This article represents the opinion of the Tampa Bay Times Editorial Board.
They are public records. It’s bad enough that Governor Ron DeSantis shipped migrants from Texas to Martha’s Vineyard as a political stunt to embarrass the Biden administration over border security. But a Leon County circuit judge this week deemed it necessary to order the administration to comply with the state’s public records law in response to questions in September about the controversial flight. The administration has 20 days to provide the records requested by the Florida Center for Government Accountability, Judge J. Lee Marsh ruled, saying the governor’s office had not shown any “direct steps taken to gather what this court finds to be public records.” Such stonewalling has become the norm in Tallahassee; an attorney for DeSantis complained that the center had “weaponized” the Sunshine Act and that the governor’s office had a Dec. 1 “target date” to provide the records. Since when does filing a legal request for public records on a matter of high interest “weaponize” the law? And who thinks it’s reasonable to wait months for a response from the governor? This case offers another dark look at how this governor operates and what is considered accountability in his administration.

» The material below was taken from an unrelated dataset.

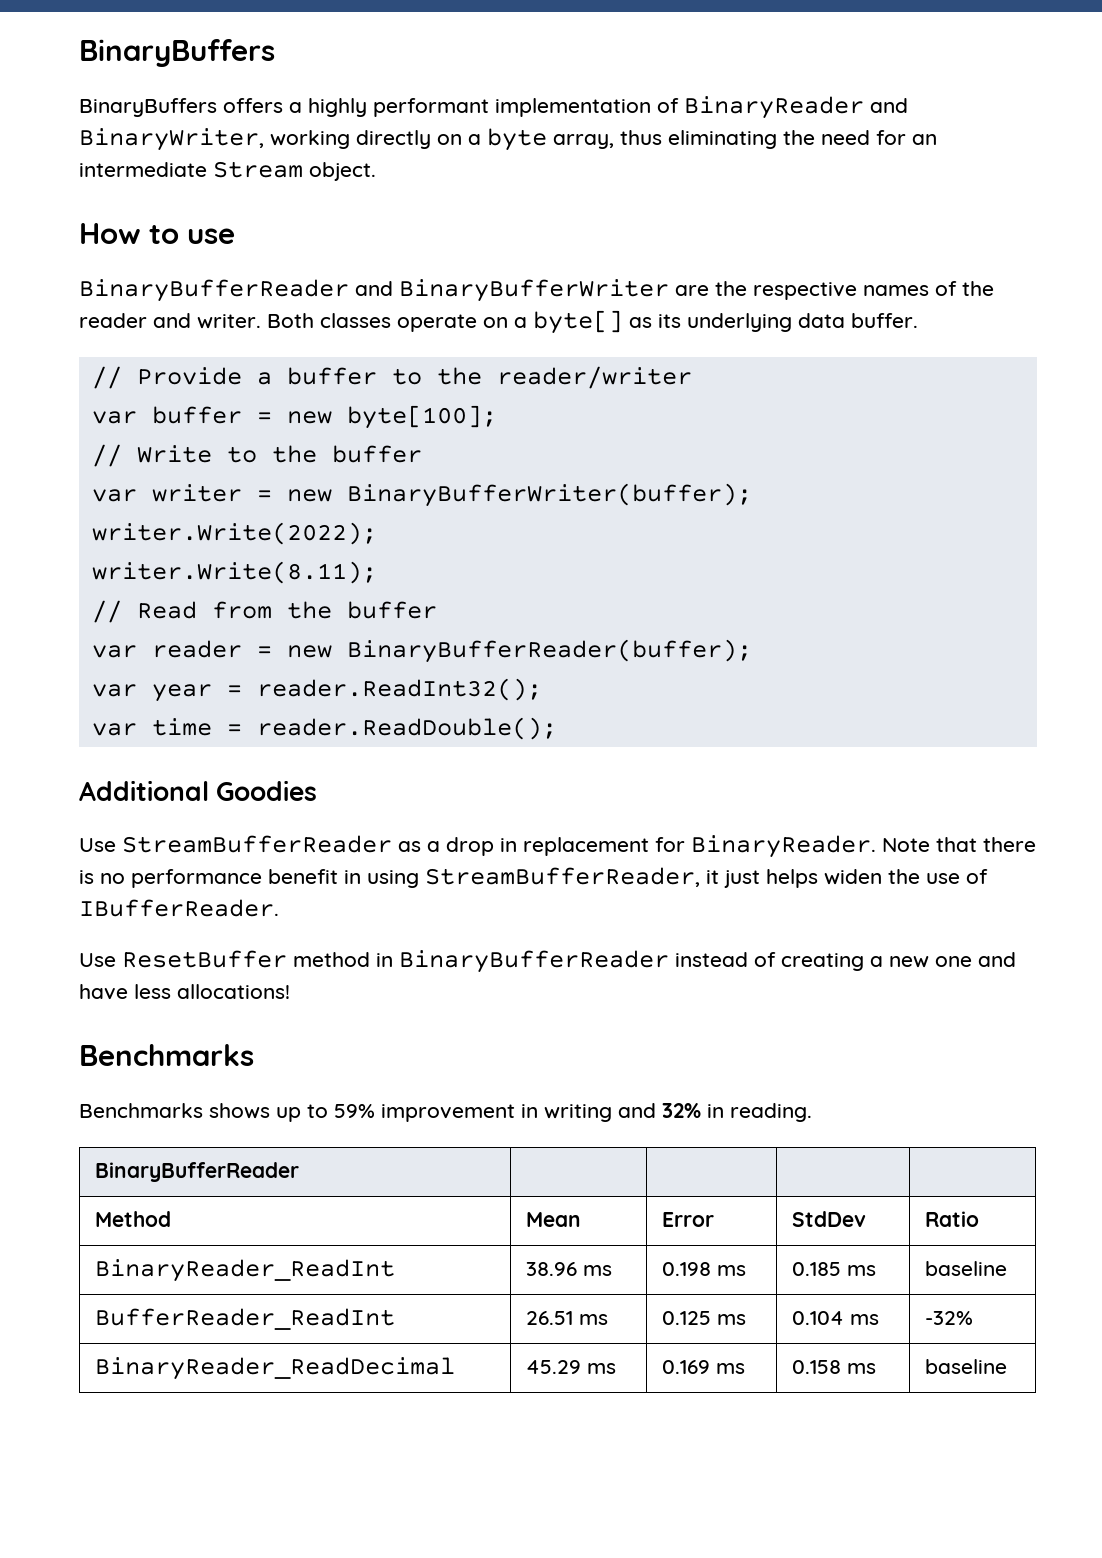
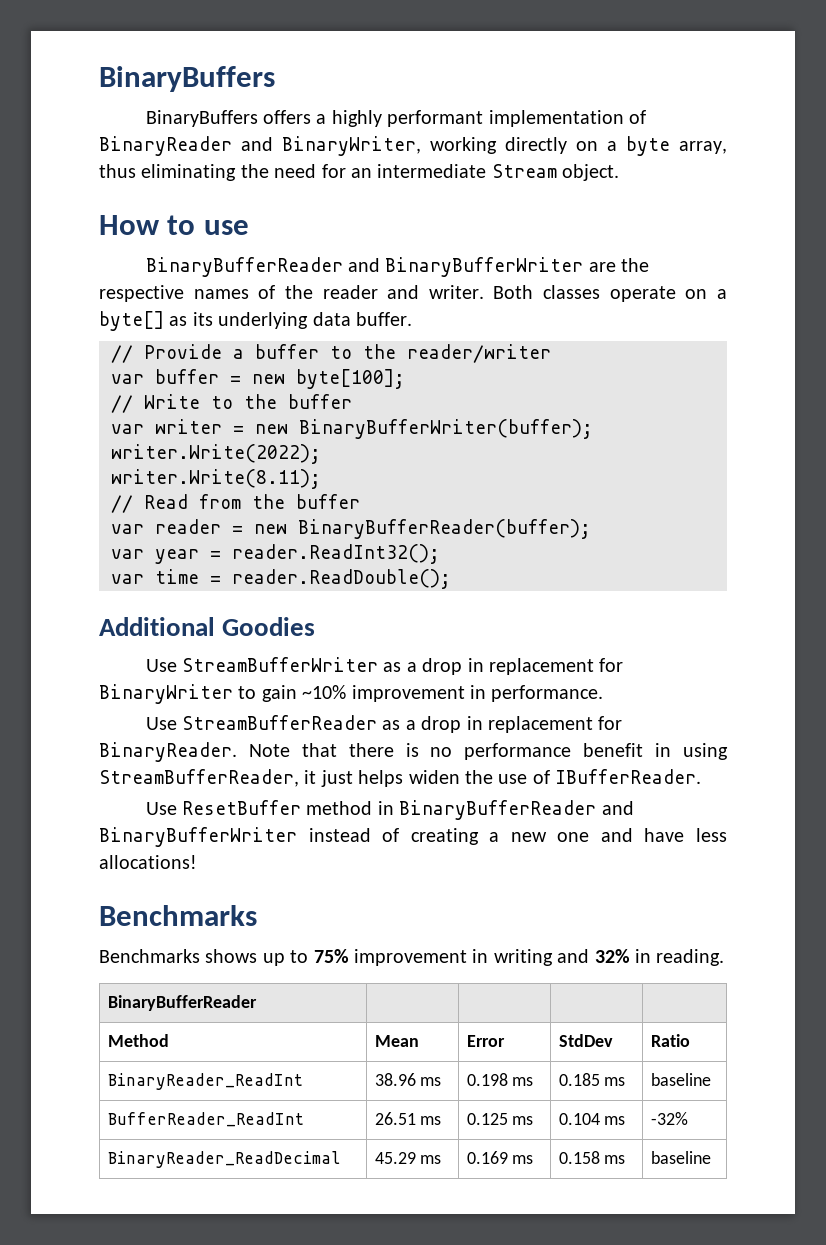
(318, 790) none -> [145,657,624,675] [99,684,604,704] // Use StreamBufferWriter as a drop in replacement for BinaryWriter to gain ~10% improvement in performance.
(669, 961) none -> [601,801,634,815] [99,827,297,847] and BinaryBufferWriter
[334,1104,375,1118] 59% -> [313,949,349,963] 75%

Gus Stavros Legacy. The impact that Gus Stavros had on Tampa Bay and Florida will continue for generations. Stavros, who died on October 18 at the age of 97, was a legendary businessman and philanthropist, one of the first mega-donors to give his money and time to improve the state and the region. Born into poverty in New Jersey to immigrant parents from Greece, Stavros earned a Bronze Star in World War II before marrying Frances Shaw in 1948 and moving to Pinellas County, where he started a successful business. Stavros often credited his wife, who died in 2017, for his charity work, and his parents’ little formal education convinced Stavros to focus on children and education. Economic education programs at Largo’s Gus Stavros Institute serve thousands of students each year, and other centers named after Stavros are at the University of South Florida in Tampa and Florida State University in Tallahassee. The couple made a great mark in Tampa Bay and beyond, and future generations will benefit from their generosity.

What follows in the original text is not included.